En toile de fond, une multitude d’exemples en Suisse, entendus dans l’entourage ou relayés dans les médias. Il y a cette journaliste qui, en rubrique sportive, ne comptait plus les «blagues» sexistes de ses confrères masculins, la plus courante étant: «facile d’avoir des infos quand on fait des interviews sur l’oreiller» (voir l’encadré sur le sexisme). Ce jeune stagiaire de l’administration fédérale qui a entendu plusieurs commentaires sur son physique, à caractère sexuel, de la part d’une femme hautement placée de son département. Cette cadre d’une multinationale victime d’un harcèlement sournois, à qui l’on a retiré ses dossiers un à un, avant de lui proposer des transferts à l’interne dévalorisants. Dernièrement, la RTS a aussi été secouée par des affaires de harcèlement (Lire l’encadré sur les médias).

L’ampleur du phénomène reste toutefois incertaine: il n’existe aucune étude sur le mobbing et celle sur le harcèlement sexuel remonte à plus de dix ans. Selon elle, 28,3% des femmes et 10% des hommes sondés s’étaient déjà sentis harcelés sexuellement dans le contexte professionnel. Une nouvelle enquête a toutefois été commandée par les Chambres fédérales pour 2021. Reste qu’en période de crise, les risques augmentent, relève Laetitia Carreras, cheffe de projet au 2e Observatoire, Institut romand de recherche et de formation sur les rapports de genre. «Le contexte de crise actuelle, avec la peur de perdre son emploi, d’apparaitre sur la liste des prochaines personnes licenciées, renforce les risques de mobbing de la part d’une personne ou d’un groupe. Les causes du harcèlement psychologique sont très souvent structurelles et organisationnelles, quand bien même il existe, de manière très minoritaire, des personnes souffrant de pathologies, telles que la perversion narcissique.» (Lire l’encadré sur les profils psychologiques). Des horaires difficiles, des conflits de valeur, un travail particulièrement intense et complexe, le renouvellement d’un contrat sont autant d’autres facteurs de risques.

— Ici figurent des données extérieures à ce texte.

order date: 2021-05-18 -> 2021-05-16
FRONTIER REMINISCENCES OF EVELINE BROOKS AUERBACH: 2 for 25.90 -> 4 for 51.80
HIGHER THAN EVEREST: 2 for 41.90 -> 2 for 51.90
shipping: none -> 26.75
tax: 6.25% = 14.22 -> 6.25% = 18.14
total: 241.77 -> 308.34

Plus de dix ans après la vague de suicides chez FranceTélécom et quatre ans après le début du mouvement #meetoo dans le milieu du cinéma américain, la question du harcèlement au travail semble loin d‘être réglée dans nos sociétés occidentales. Comment prévenir ces actes dévastateurs pour les individus concernés, qui témoignent parfois de dysfonctionnements dans toute une organisation? Comment les qualifie-t-on juridiquement? De quel recours les victimes disposent-elles? Quels sont les devoirs de protection de l’employeur? Explications.

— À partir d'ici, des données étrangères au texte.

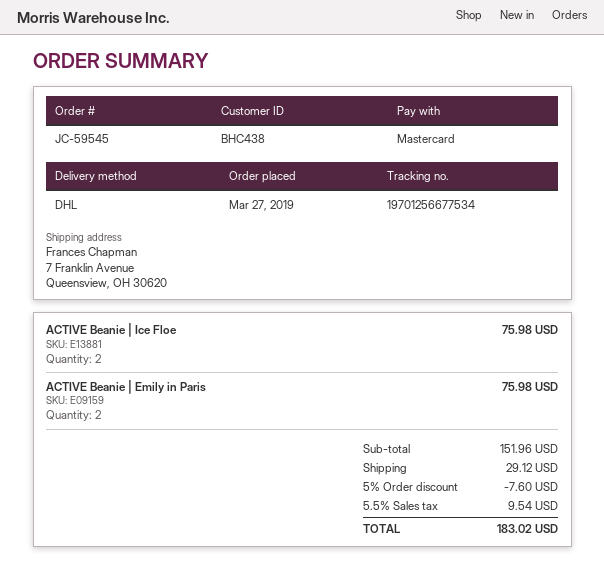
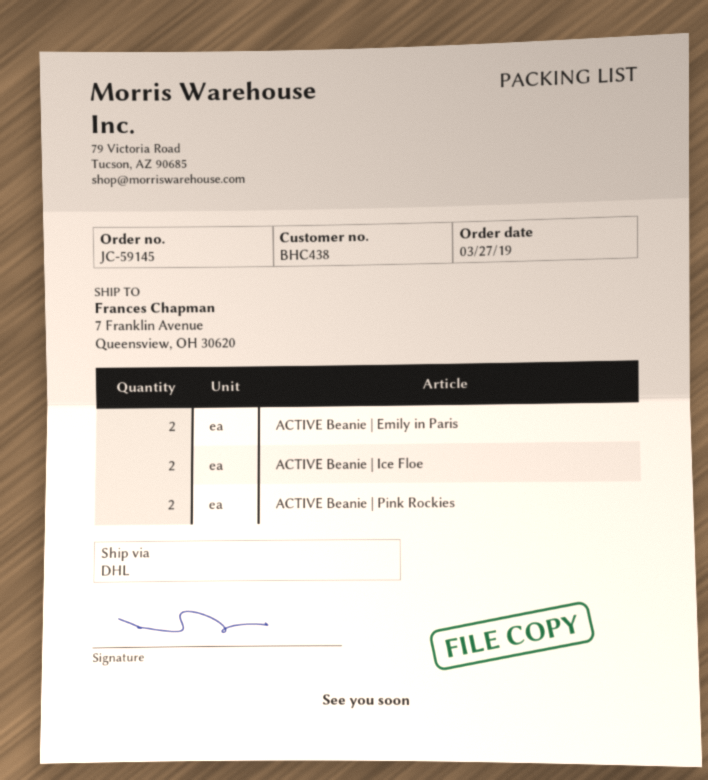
order number: JC-59545 -> JC-59145
ACTIVE Beanie | Pink Rockies: none -> 2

  1. Les multiples facettes du harcèlement

Mais où commence le harcèlement? Une forte pression au travail suffit-elle pour le qualifier? «Dans la grande famille des risques psychosociaux, reconnus par le droit du travail et la recherche, on opère une distinction entre l’atteinte à l’intégrité personnelle et une sollicitation mentale excessive (ou insuffisante) au travail, explique Laetitia Carreras, qui anime également des formations pour les entreprises. Les discriminations, la violence verbale ou physique, le mobbing ou le harcèlement sexuel font partie de cette première catégorie d’atteintes, dont certaines infractions sont condamnables pénalement.» Les auteurs peuvent être des supérieurs, des subordonnées, des collègues; mais aussi des clients de l’entreprise.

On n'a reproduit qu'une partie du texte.